Com uma área de 304 km²  (rural: 226 km²,  urbana: 78 km²), Itajaí conta hoje com uma população em torno de 140 mil habitantes. Dista de Florianópolis (capital) 94 km, concentra em um raio de 100 quilômetros 2,5 milhões de pessoas (metade da população catarinense), e limita-se ao Norte com Navegantes; ao Sul, Camboriú e Balneário Camboriú; ao Oeste, Ilhota, Brusque e Gaspar e, ao Leste, com o Oceano Atlântico. Cortado pela BR-101, rodovia que liga o Brasil aos demais países do Mercosul, no município localiza-se o principal entroncamento rodoviário do Estado, onde “deságuam” a BR-470, que percorre o Estado desde a região Oeste até o Litoral, e a SC-486, que conecta o município de Brusque ao Vale do Itajaí-mirim. A área urbana está ligada a duas cidades vizinhas: na margem esquerda do rio fica Navegantes, onde está instalado o aeroporto; e a apenas seis quilômetros ao Sul está Balneário Camboriú, um dos mais freqüentados pólos turísticos do Brasil.  Nossa Paróquia situa-se inteiramente no centro urbano do município.

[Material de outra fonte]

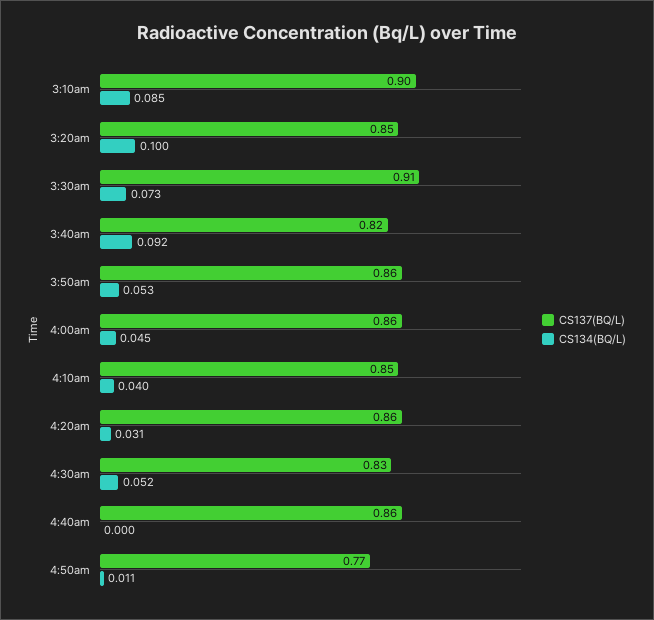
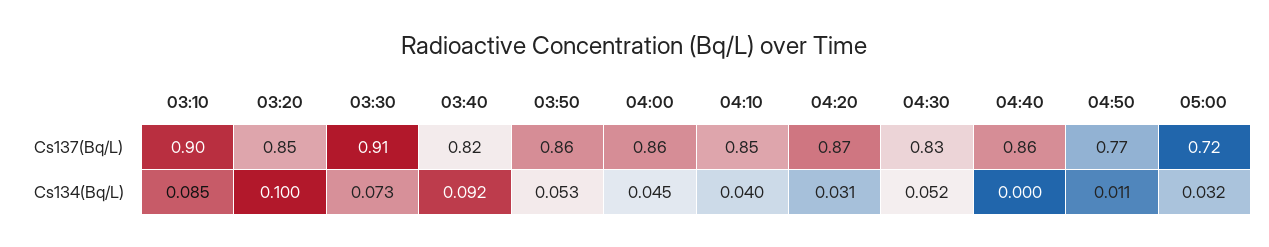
CS137(BQ/L), 4:20am: 0.86 -> 0.87
CS137(BQ/L), 05:00: none -> 0.72
CS134(BQ/L), 05:00: none -> 0.032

Aliás, é no centro urbano de Itajaí que se situam as grandes referências de Itajaí: o Porto, a Universidade do Vale do Itajaí – UNIVALI -, inúmeros outros centros educacionais, destacando-se dois renomados colégios católicos: Colégio São José, sob a direção das Irmãzinhas da Imaculada Conceição e Colégio Salesiano, dirigido pela Congregação Salesiana.

A Economia baseia-se na pesca, exploração de petróleo, atividades portuárias, comércio e prestação de serviços.